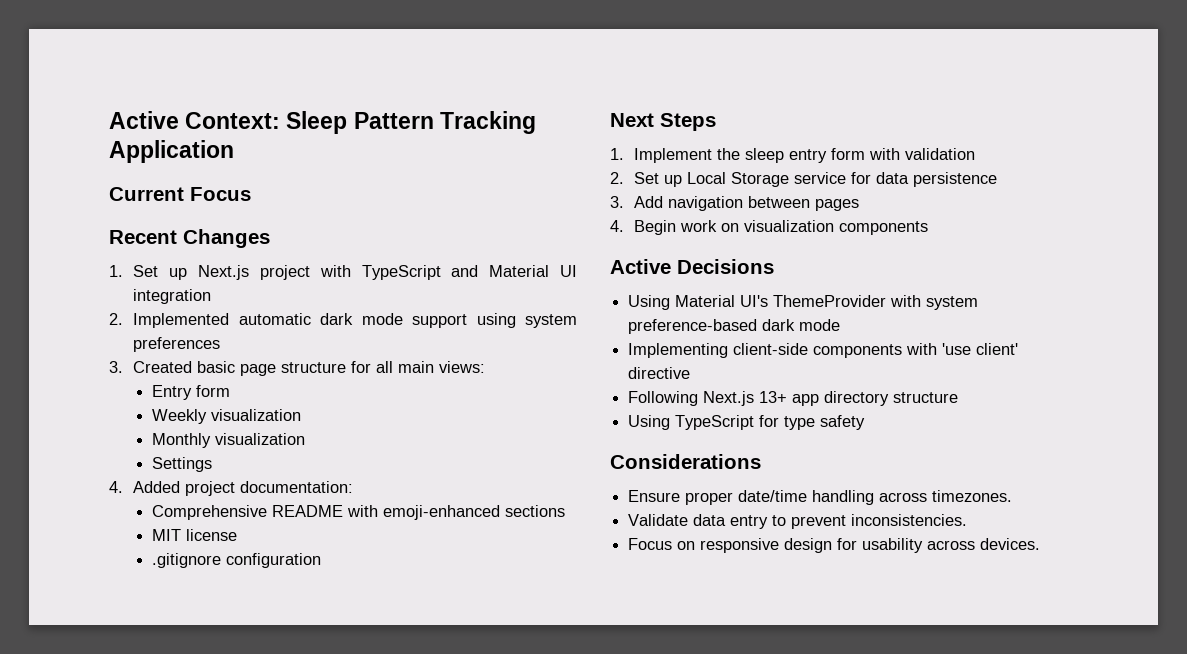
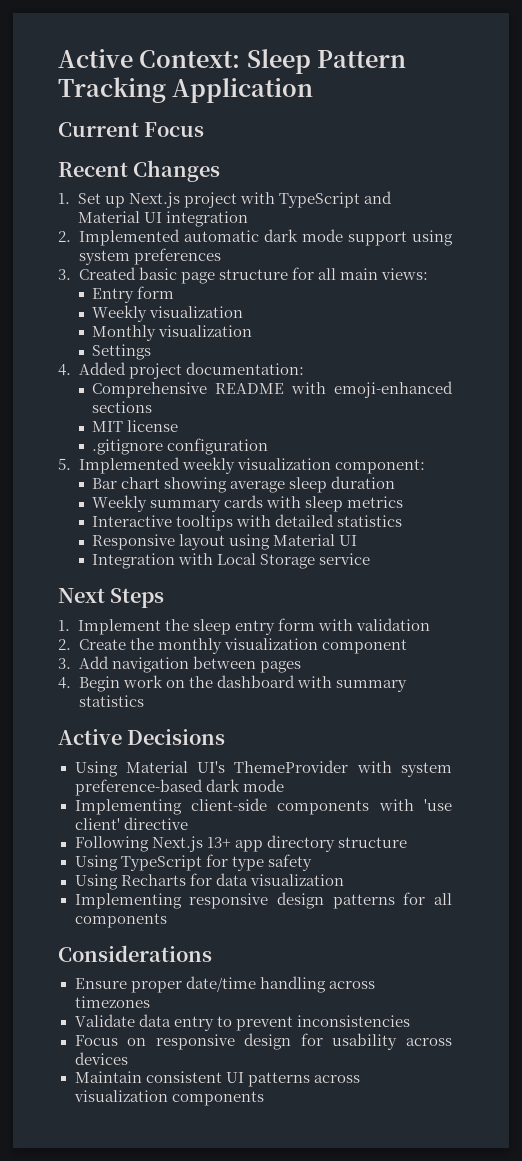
+ 5. Implemented weekly visualization component:
+ Bar chart showing average sleep duration
+ Weekly summary cards with sleep metrics
+ Interactive tooltips with detailed statistics
+ Responsive layout using Material UI
+ Integration with Local Storage service
- 2. Set up Local Storage service for data persistence
+ 2. Create the monthly visualization component
- 4. Begin work on visualization components
+ 4. Begin work on the dashboard with summary statistics
+ Using Recharts for data visualization
+ Implementing responsive design patterns for all components
- Ensure proper date/time handling across timezones.
+ Ensure proper date/time handling across timezones
- Validate data entry to prevent inconsistencies.
+ Validate data entry to prevent inconsistencies
- Focus on responsive design for usability across devices.
+ Focus on responsive design for usability across devices
+ Maintain consistent UI patterns across visualization components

Work order:
When you restate the listing, keep every word as it is and drop the pictures.

Completed task:
+ 5. Implemented weekly visualization component:
+ Bar chart showing average sleep duration
+ Weekly summary cards with sleep metrics
+ Interactive tooltips with detailed statistics
+ Responsive layout using Material UI
+ Integration with Local Storage service
- 2. Set up Local Storage service for data persistence
+ 2. Create the monthly visualization component
- 4. Begin work on visualization components
+ 4. Begin work on the dashboard with summary statistics
+ Using Recharts for data visualization
+ Implementing responsive design patterns for all components
- Ensure proper date/time handling across timezones.
+ Ensure proper date/time handling across timezones
- Validate data entry to prevent inconsistencies.
+ Validate data entry to prevent inconsistencies
- Focus on responsive design for usability across devices.
+ Focus on responsive design for usability across devices
+ Maintain consistent UI patterns across visualization components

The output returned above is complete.